- **What to produce**
Pull every line that includes the word "value" out of the data below and copy it.

- **Provided data**
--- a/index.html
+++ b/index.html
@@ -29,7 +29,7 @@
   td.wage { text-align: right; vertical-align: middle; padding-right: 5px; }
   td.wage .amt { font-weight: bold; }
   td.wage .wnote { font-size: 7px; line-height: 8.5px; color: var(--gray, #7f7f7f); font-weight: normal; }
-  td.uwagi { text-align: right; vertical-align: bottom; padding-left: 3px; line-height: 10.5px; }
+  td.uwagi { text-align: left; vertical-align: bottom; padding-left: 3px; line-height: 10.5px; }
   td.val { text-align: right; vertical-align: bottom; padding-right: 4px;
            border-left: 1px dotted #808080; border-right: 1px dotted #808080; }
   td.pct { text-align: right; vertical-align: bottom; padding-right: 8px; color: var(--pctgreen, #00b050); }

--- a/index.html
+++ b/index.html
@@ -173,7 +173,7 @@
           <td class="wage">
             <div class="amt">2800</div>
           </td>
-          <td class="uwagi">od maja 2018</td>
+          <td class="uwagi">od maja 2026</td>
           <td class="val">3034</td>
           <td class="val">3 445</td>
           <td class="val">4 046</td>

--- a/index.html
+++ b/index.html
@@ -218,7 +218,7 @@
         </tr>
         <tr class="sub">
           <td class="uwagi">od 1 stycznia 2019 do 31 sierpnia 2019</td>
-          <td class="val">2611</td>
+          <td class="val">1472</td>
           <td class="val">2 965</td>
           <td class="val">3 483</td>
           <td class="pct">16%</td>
* * *
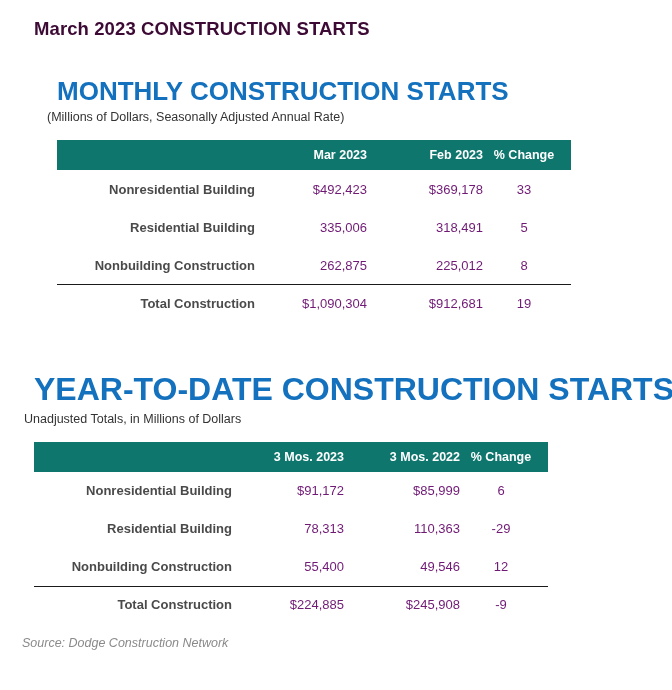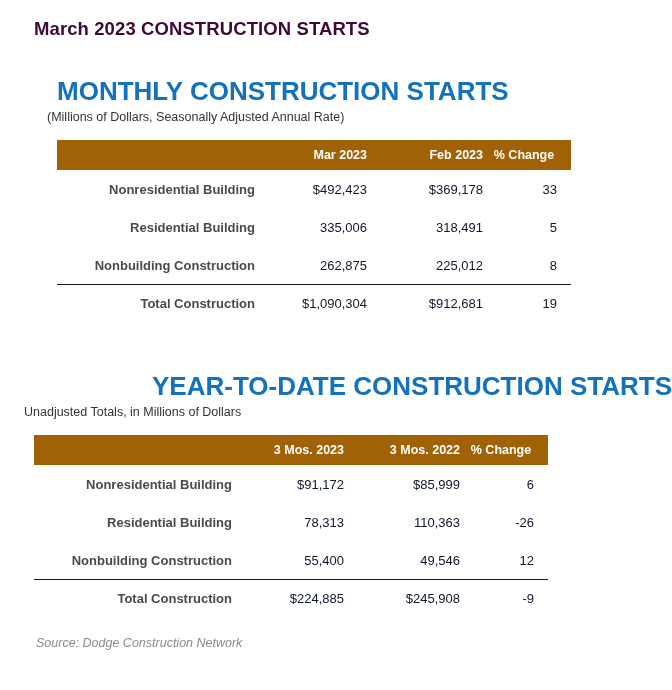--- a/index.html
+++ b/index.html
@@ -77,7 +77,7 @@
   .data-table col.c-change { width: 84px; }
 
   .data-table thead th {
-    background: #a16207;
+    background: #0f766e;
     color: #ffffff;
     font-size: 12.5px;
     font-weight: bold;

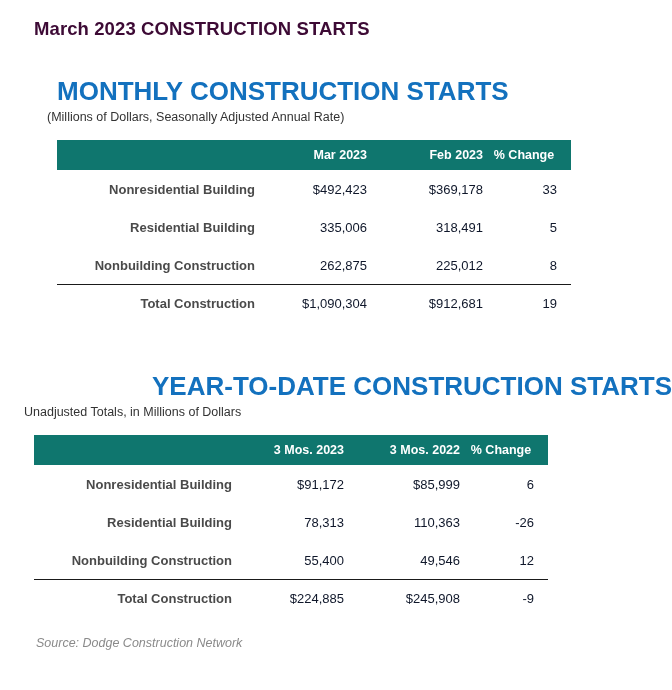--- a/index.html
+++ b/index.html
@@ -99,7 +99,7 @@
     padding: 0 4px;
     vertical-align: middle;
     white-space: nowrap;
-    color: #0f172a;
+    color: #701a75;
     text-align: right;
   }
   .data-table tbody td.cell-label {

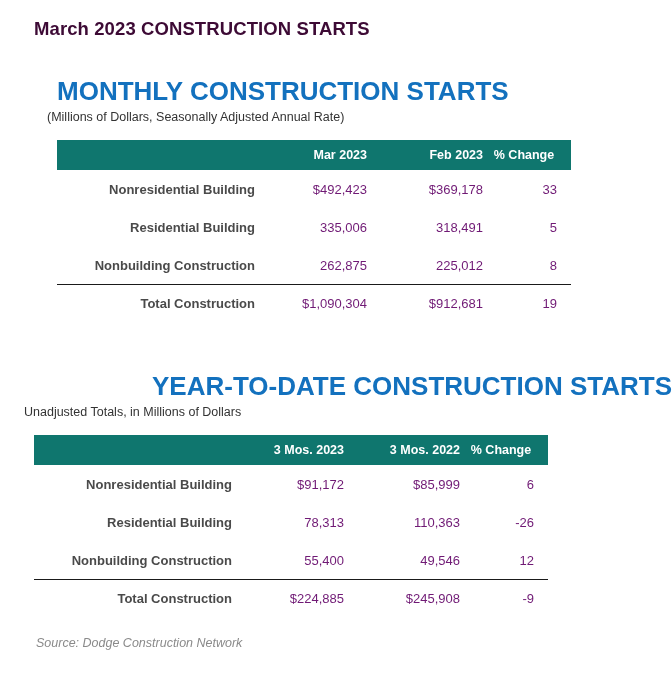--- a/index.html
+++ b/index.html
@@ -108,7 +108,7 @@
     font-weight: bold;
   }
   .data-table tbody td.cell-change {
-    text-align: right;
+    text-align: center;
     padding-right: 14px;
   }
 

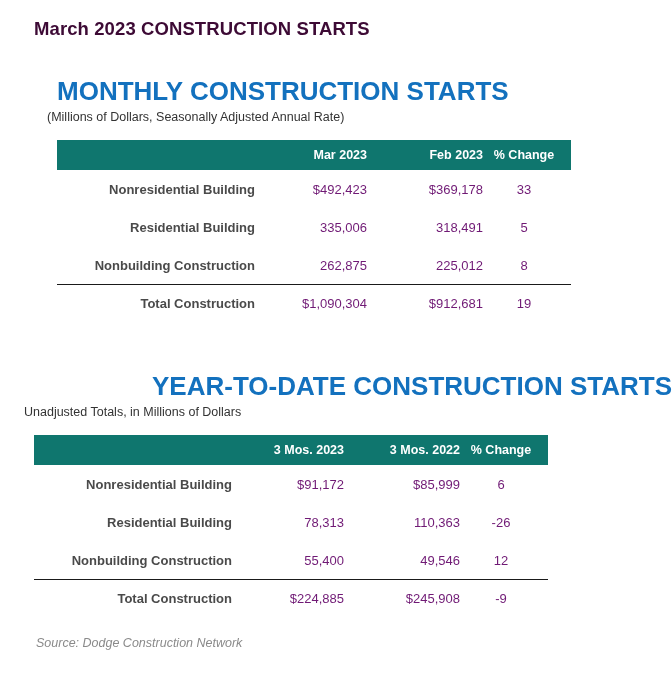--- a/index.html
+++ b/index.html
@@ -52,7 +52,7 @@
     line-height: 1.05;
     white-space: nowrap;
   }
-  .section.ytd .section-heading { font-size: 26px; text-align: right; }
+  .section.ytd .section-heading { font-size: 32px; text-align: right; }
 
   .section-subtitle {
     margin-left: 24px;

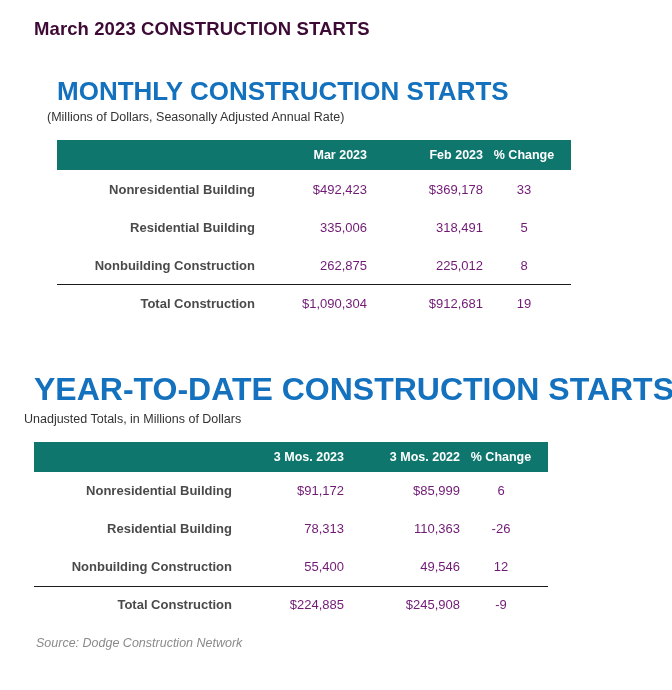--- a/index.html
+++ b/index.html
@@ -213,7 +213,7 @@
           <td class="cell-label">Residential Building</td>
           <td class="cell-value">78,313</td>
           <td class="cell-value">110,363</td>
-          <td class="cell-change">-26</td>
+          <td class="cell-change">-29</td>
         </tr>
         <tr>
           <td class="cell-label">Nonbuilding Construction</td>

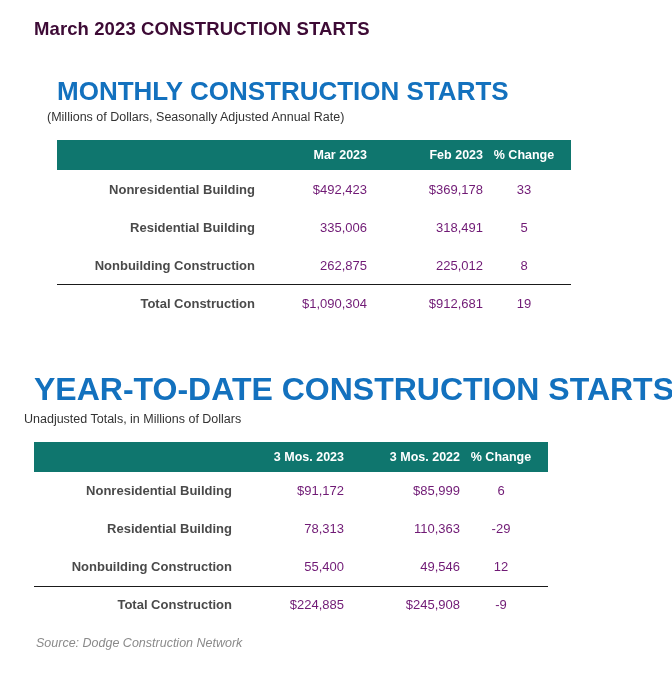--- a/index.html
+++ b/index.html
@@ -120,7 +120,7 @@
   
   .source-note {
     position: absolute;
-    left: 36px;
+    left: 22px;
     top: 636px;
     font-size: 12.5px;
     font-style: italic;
--
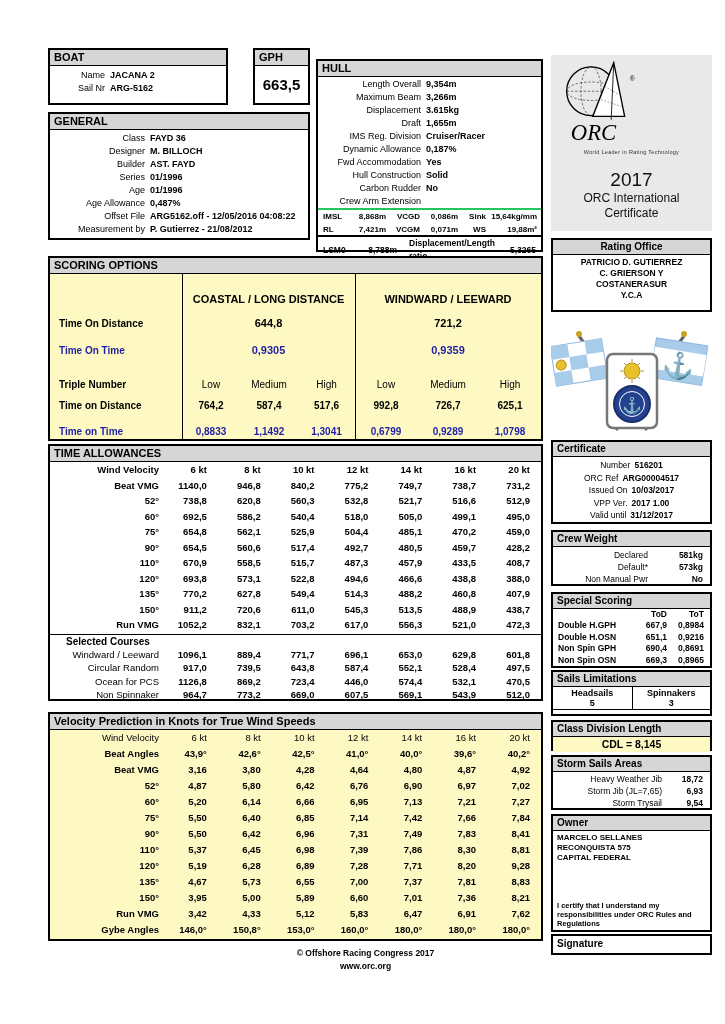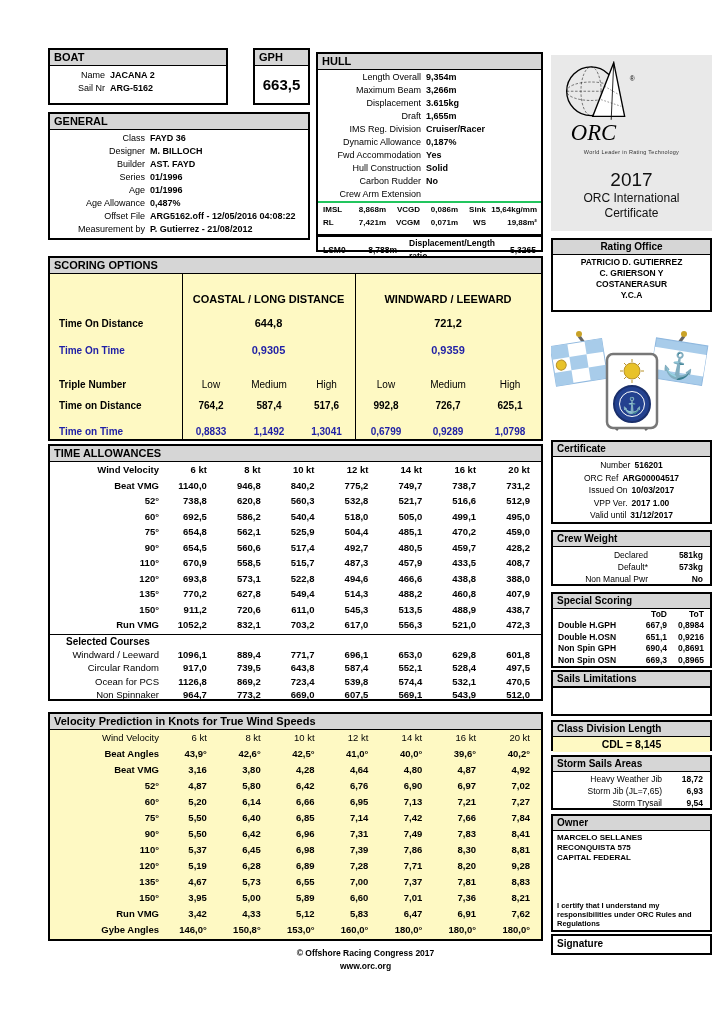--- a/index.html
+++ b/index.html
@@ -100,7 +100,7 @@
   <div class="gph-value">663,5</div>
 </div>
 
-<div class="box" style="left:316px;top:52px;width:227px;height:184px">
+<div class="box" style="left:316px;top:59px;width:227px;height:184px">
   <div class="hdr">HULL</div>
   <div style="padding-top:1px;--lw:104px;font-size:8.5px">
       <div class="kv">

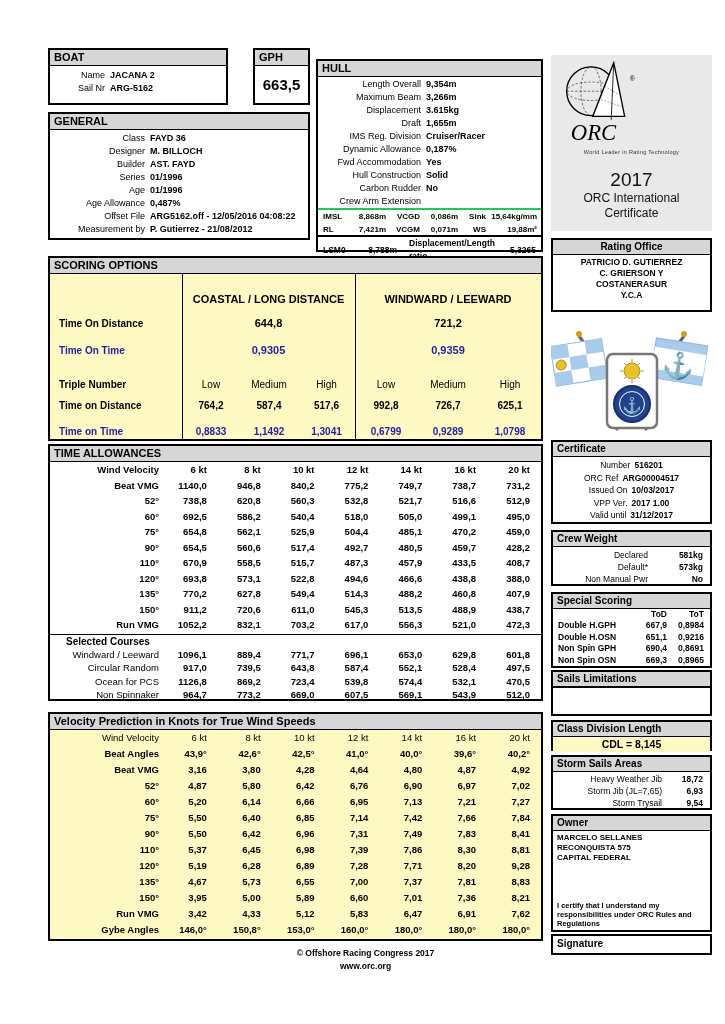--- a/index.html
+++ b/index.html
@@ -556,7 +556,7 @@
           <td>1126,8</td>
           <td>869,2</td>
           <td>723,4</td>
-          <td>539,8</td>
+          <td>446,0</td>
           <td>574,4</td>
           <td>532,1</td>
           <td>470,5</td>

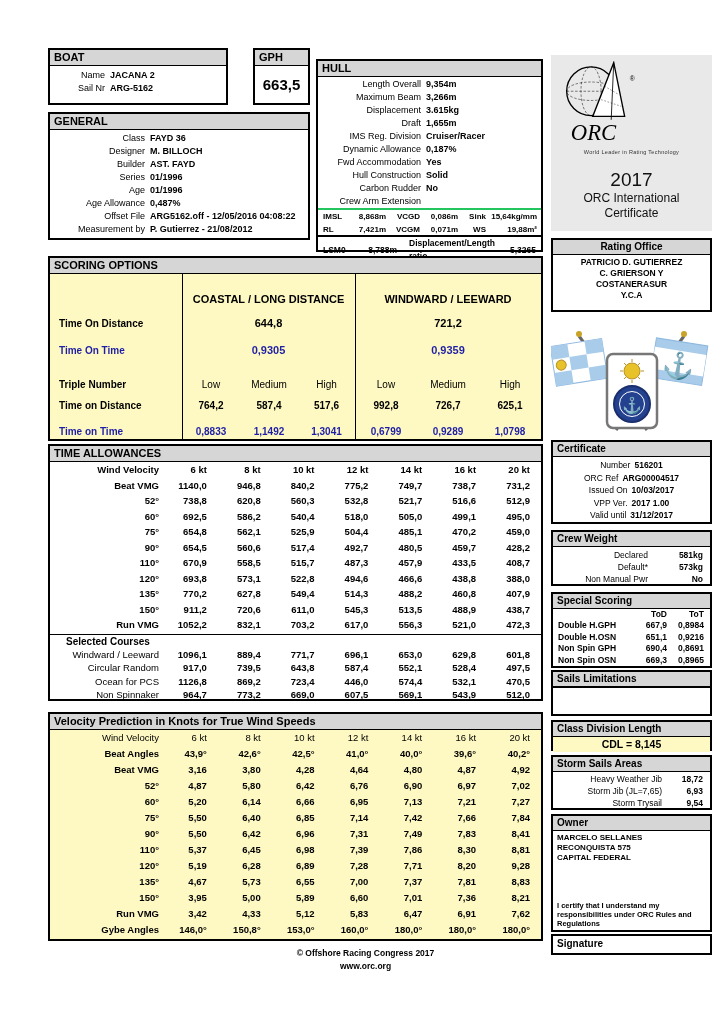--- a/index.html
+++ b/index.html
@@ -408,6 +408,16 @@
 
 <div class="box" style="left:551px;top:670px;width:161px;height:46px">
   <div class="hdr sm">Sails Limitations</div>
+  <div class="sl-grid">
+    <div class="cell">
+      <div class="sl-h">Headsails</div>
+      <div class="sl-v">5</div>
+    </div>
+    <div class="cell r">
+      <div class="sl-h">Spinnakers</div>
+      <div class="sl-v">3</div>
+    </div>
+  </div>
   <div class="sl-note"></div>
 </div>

- **Solution for this problem**
           <td class="cell-value">78,313</td>
           <td class="cell-value">110,363</td>
   <div class="gph-value">663,5</div>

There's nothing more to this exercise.